L’activité s’annonce intense dimanche sur le groupe Facebook “comment est la queue de la Concrete ?”. Et pour cause : la star de la techno Seth Troxler vient passer la journée sur la barge avec ses copains du label Tuskegee, les New-Yorkais des Martinez Brothers.

Le DJ américain est sans doute l’artiste le plus rafraîchissant sur la scène techno/house actuelle. Son côté clownesque, son sens de l’autodérision, ses photos délirantes sur les réseaux sociaux ou ses déclarations iconoclastes sur la rigidité et le manque d’humilité des DJ’s lui valent l’adhésion d’une bonne partie du public (et le dédain de certains de ses collègues, Nina Kraviz en tête).

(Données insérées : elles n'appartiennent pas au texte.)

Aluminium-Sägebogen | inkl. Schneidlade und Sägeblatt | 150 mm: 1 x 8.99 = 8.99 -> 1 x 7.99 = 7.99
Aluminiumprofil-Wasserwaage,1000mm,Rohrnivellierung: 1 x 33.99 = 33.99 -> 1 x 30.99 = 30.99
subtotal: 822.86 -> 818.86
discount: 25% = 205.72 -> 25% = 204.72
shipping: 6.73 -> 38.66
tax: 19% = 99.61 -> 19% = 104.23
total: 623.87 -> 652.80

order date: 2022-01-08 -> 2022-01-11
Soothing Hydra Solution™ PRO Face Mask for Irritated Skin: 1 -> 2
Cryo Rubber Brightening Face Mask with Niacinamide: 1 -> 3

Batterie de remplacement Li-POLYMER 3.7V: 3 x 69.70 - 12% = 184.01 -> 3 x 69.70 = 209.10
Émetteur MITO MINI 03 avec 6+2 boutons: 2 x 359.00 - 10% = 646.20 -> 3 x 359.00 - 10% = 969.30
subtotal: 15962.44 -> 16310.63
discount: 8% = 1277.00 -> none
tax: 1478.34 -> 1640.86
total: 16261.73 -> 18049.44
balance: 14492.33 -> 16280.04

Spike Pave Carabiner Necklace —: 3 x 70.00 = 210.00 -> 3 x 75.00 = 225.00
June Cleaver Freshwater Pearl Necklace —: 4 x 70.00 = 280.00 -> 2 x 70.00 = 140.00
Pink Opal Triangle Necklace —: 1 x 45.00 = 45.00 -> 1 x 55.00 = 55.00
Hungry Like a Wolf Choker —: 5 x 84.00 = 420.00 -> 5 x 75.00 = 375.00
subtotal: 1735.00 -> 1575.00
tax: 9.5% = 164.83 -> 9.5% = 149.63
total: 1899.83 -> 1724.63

Cela dit, aucun artiste ne pourrait se permettre ce genre de comportement sans une sérieuse street-credibility. De ce côté, Seth Troxler est armé. Ultra-populaire (il figure en permanence dans le top 5 des DJ’s du classement de référence de Resident Advisor), son talent précoce lui a permis de passer derrière les platines du Berghain à 18 ans. Après avoir amené Visionquest en haut du panier, il poursuit sa route avec le label Tuskegee, créé avec les Martinez Brothers, qui se concentre sur les artistes issus des minorités ethniques. Pour le moment, le label a offert des disques plutôt décents, dont le Just Back du boss au printemps dernier. On s’attend donc à une journée portes fermées du côté de Concrete, puisqu’on voit mal quelqu’un laisser sa place avec un tel programme, complété par le prodige néerlandais et dernière signature du label, William Kouam Djoko.